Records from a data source
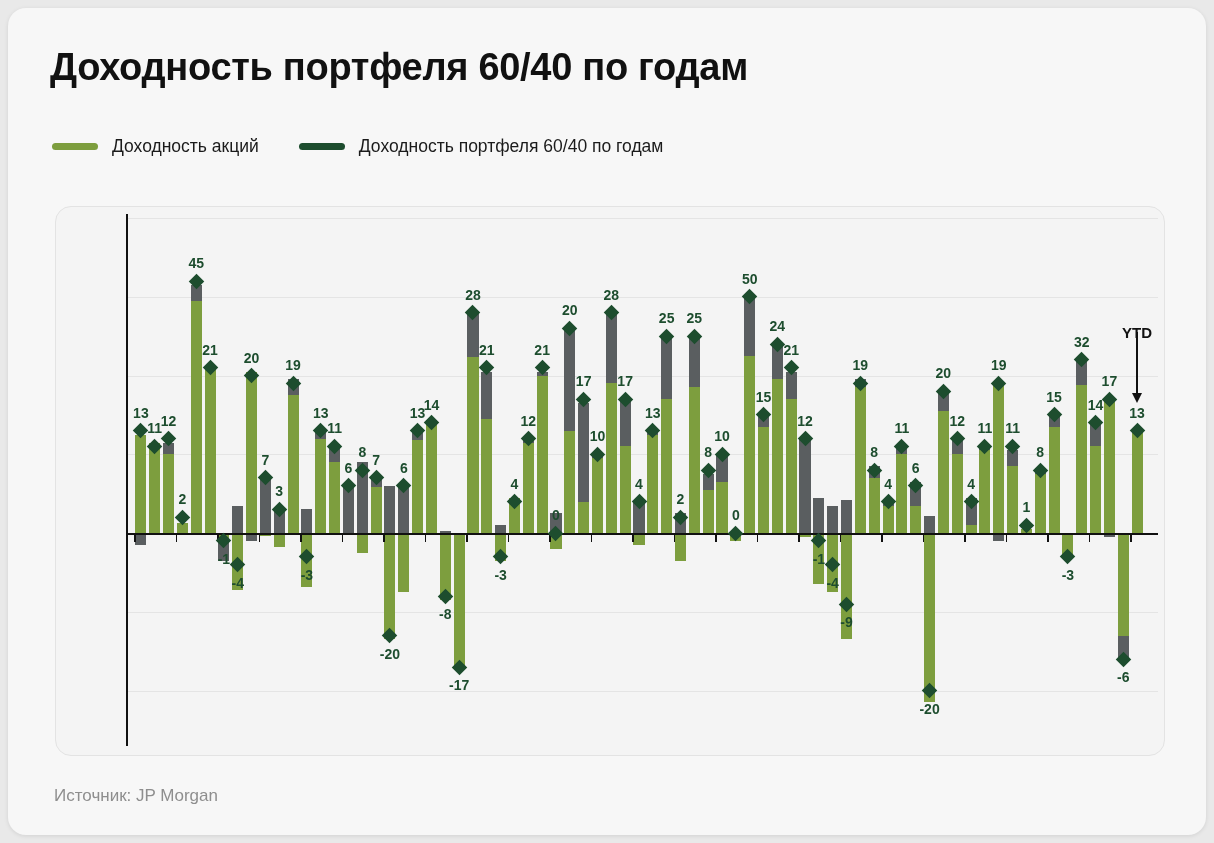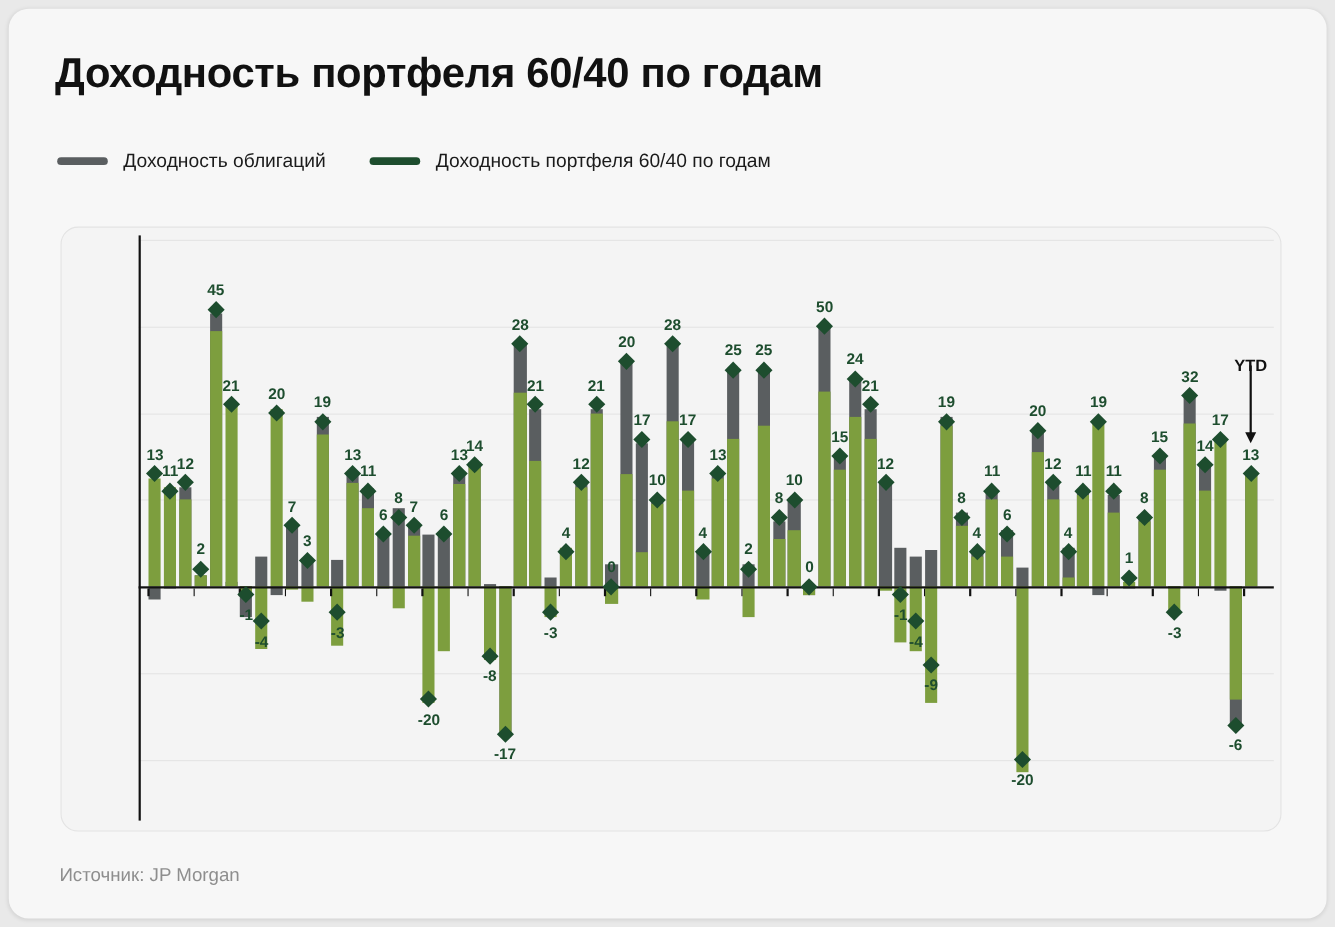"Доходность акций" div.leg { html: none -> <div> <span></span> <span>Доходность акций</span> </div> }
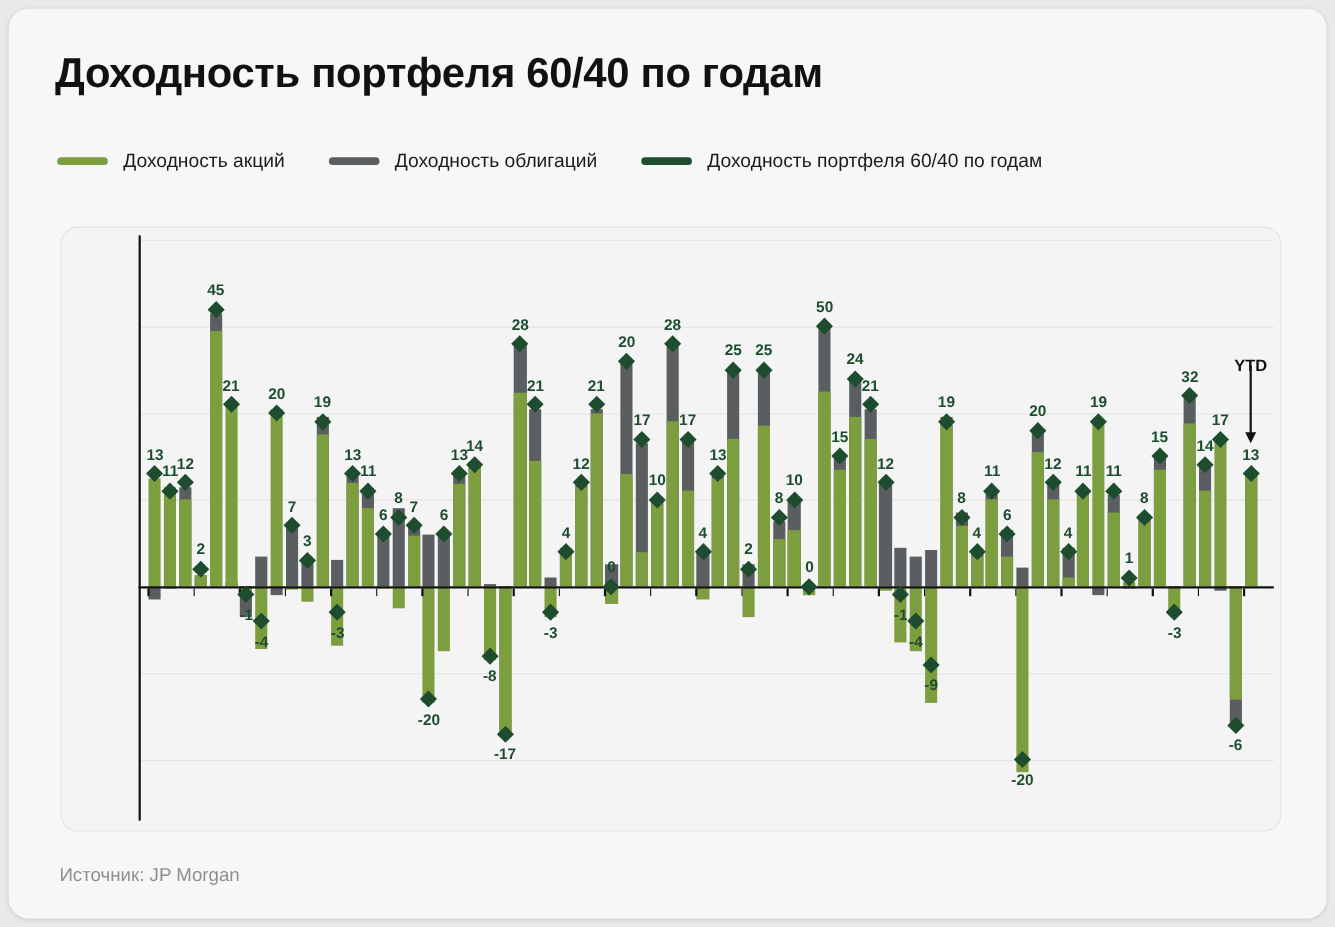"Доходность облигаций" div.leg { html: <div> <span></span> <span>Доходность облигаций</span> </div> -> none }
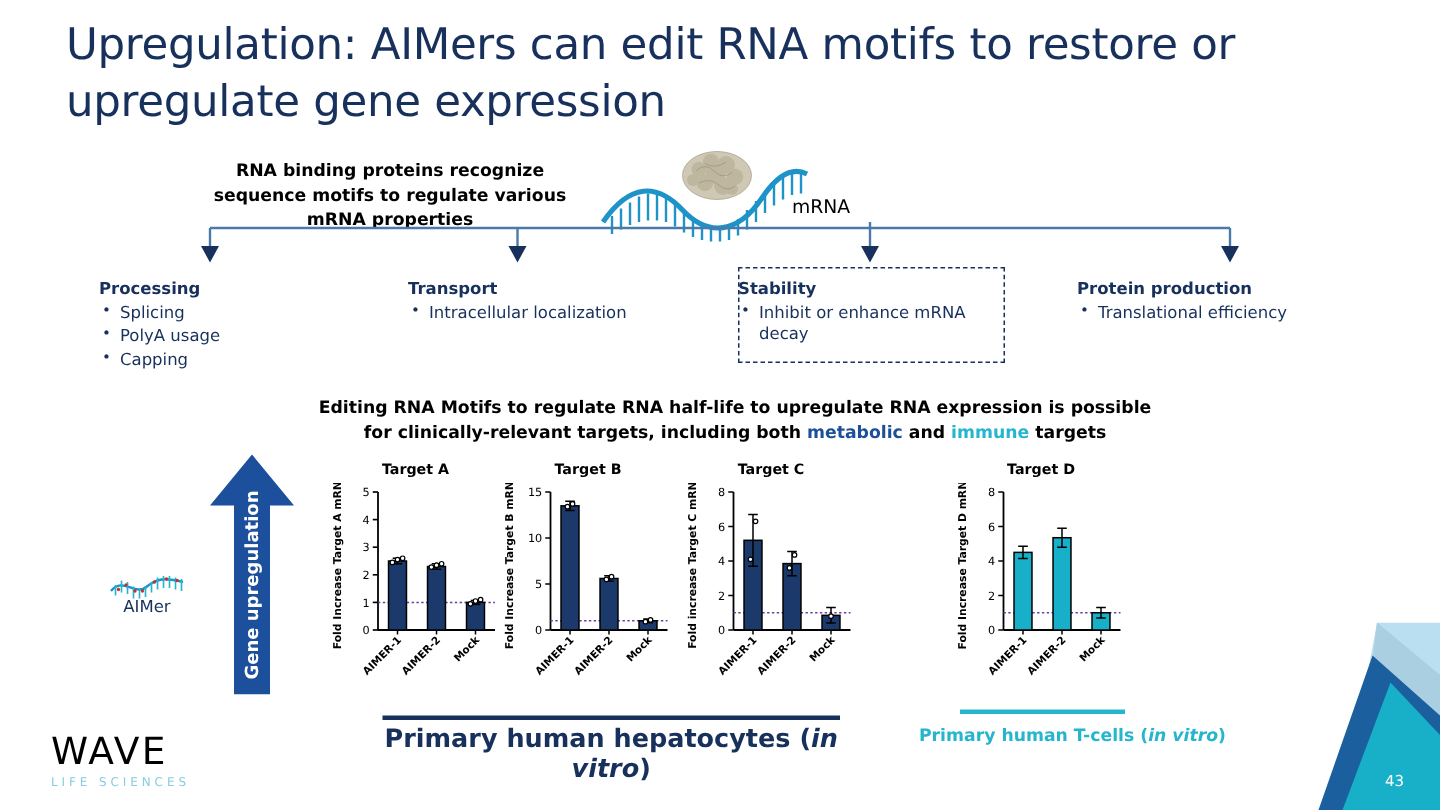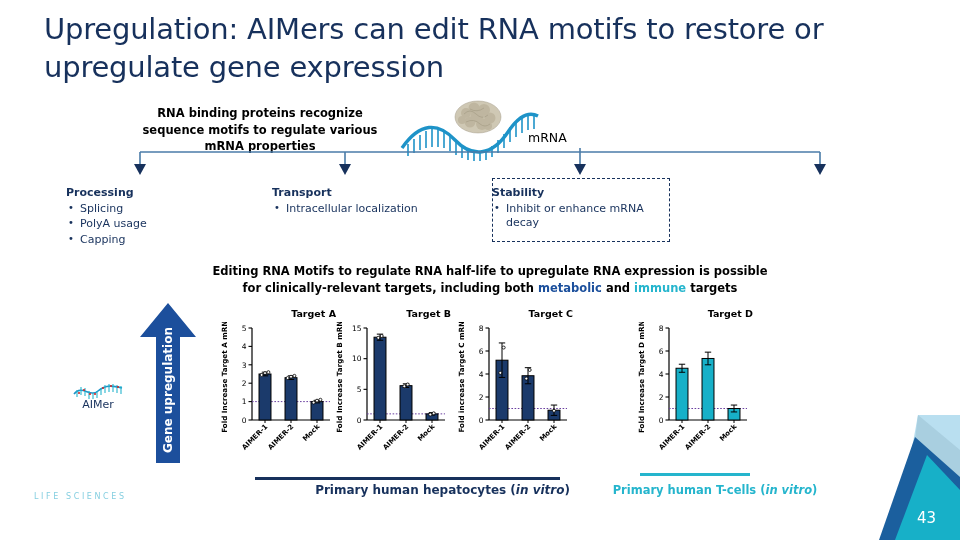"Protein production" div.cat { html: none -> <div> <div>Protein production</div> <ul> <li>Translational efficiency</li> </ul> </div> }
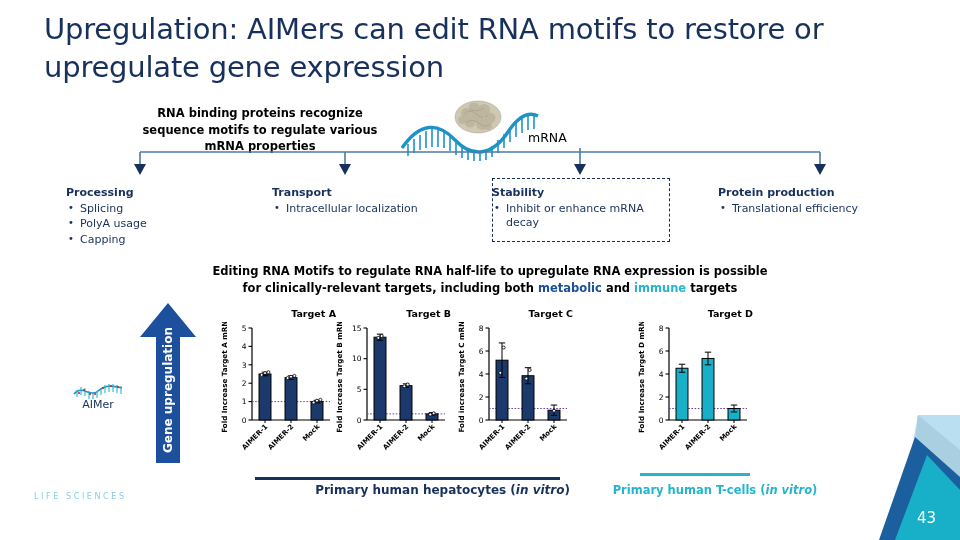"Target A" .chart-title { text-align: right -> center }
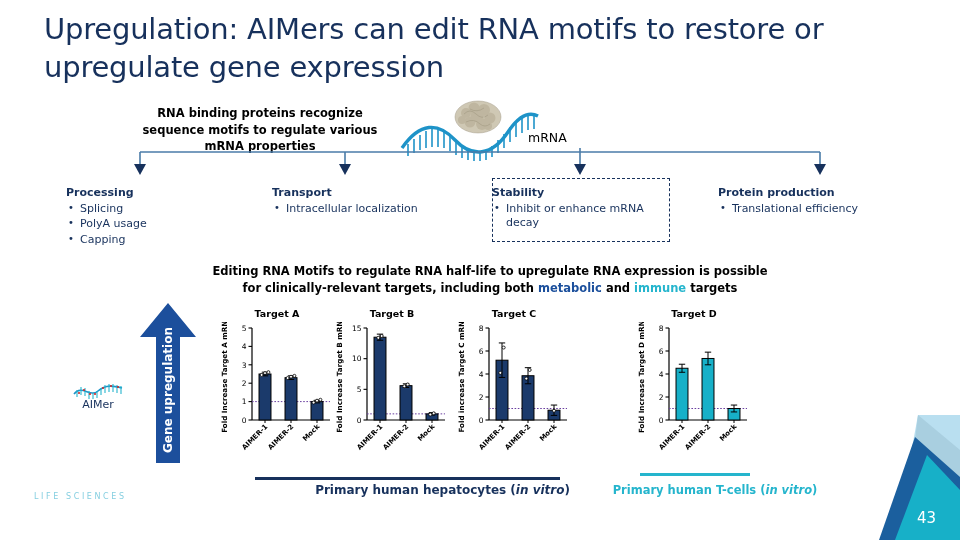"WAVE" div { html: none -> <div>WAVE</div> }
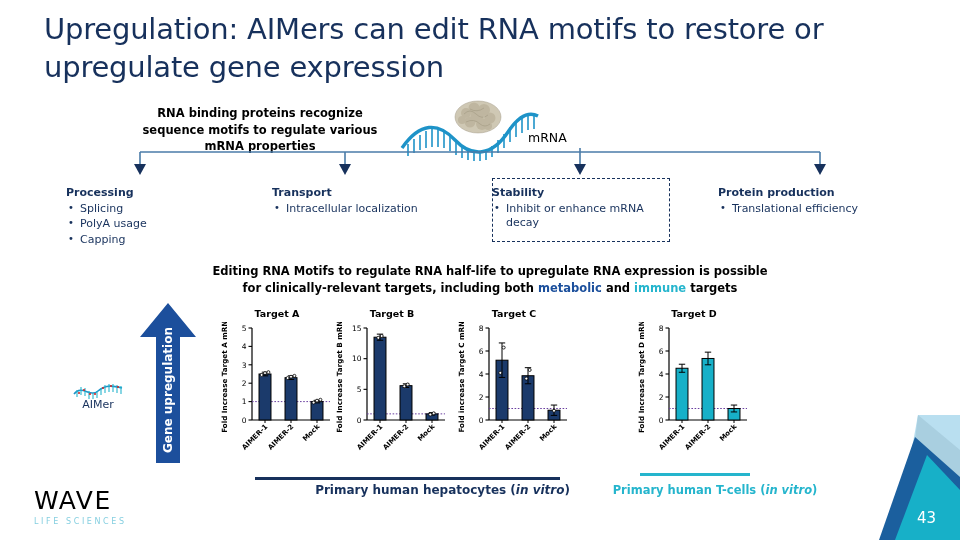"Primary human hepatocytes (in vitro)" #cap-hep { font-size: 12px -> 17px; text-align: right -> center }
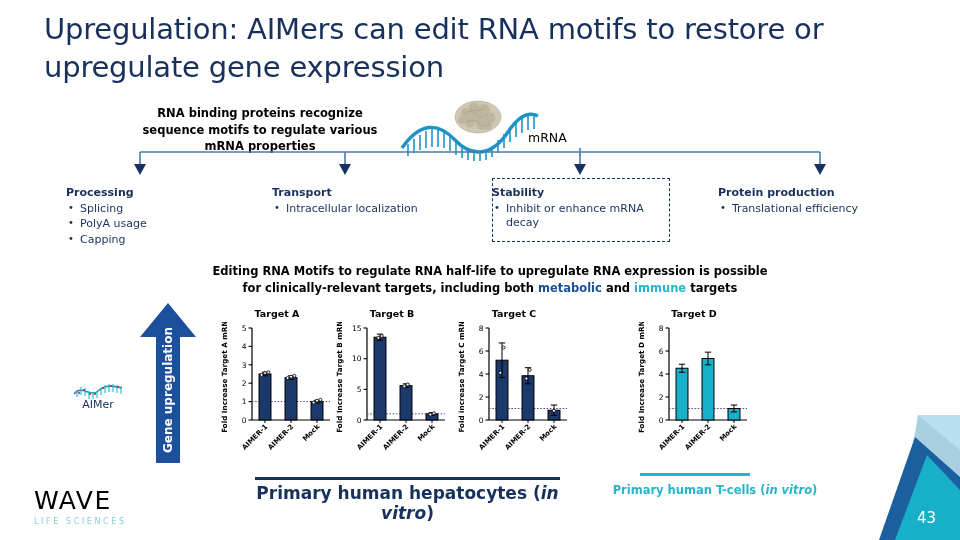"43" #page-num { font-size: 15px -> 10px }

▶ [Aim of the exercise] Beginning with the line containing "-> <div> <div>Protein" and ending with the last line of the data, output those lines exactly and nothing more. Omit every picture.

▶ [Solution for this problem]
"Protein production" div.cat { html: none -> <div> <div>Protein production</div> <ul> <li>Translational efficiency</li> </ul> </div> }
"Target A" .chart-title { text-align: right -> center }
"WAVE" div { html: none -> <div>WAVE</div> }
"Primary human hepatocytes (in vitro)" #cap-hep { font-size: 12px -> 17px; text-align: right -> center }
"43" #page-num { font-size: 15px -> 10px }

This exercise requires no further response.